What is needed: Return, from the material below, each line in which "style" occurs.
* * * * * * *
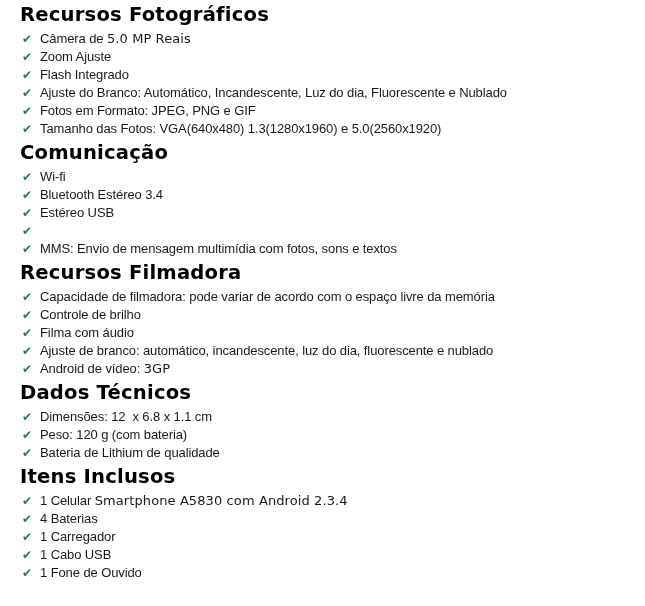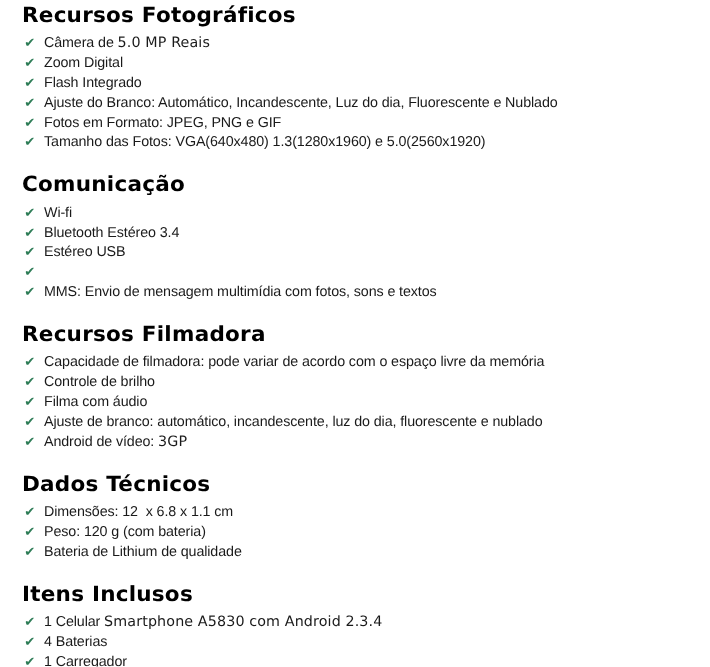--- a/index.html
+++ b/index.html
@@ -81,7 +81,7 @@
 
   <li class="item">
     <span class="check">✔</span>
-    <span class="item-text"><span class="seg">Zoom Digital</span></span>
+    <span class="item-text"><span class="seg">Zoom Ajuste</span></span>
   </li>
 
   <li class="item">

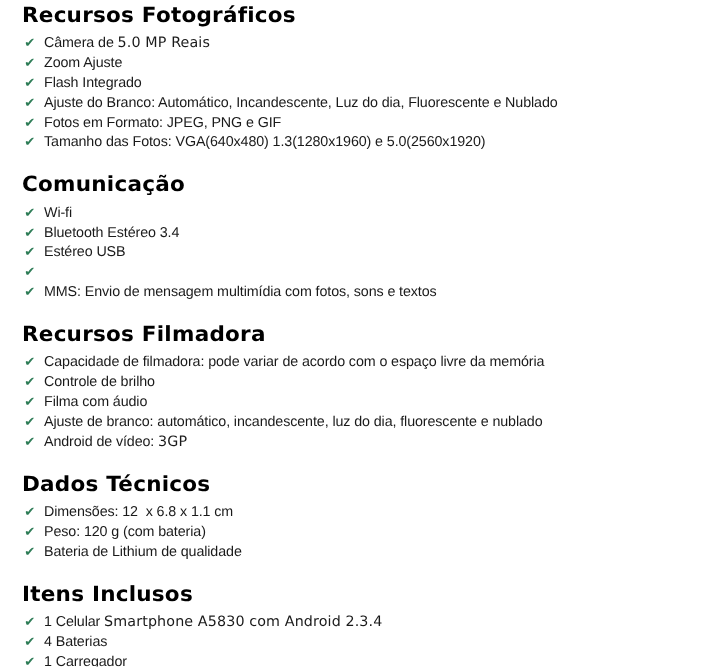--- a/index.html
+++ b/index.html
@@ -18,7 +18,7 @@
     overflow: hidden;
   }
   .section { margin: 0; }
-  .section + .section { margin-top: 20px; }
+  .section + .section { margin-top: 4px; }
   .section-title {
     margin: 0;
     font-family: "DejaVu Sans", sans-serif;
* * * * * * *
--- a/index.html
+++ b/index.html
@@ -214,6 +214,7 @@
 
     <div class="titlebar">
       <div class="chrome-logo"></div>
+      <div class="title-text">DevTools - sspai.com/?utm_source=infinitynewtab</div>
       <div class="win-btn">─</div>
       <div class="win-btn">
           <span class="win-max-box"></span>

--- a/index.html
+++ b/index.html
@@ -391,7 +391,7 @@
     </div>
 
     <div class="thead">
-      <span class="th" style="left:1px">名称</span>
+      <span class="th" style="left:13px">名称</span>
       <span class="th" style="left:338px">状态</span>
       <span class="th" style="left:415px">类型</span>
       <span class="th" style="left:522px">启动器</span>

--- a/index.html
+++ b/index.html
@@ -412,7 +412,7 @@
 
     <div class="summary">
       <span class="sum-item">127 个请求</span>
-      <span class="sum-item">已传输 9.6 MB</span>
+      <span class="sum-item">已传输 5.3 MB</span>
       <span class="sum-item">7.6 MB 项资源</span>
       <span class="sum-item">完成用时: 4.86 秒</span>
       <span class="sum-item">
* * * * * * *
Final answer:
-      <span class="th" style="left:1px">名称</span>
+      <span class="th" style="left:13px">名称</span>
       <span class="th" style="left:338px">状态</span>
       <span class="th" style="left:415px">类型</span>
       <span class="th" style="left:522px">启动器</span>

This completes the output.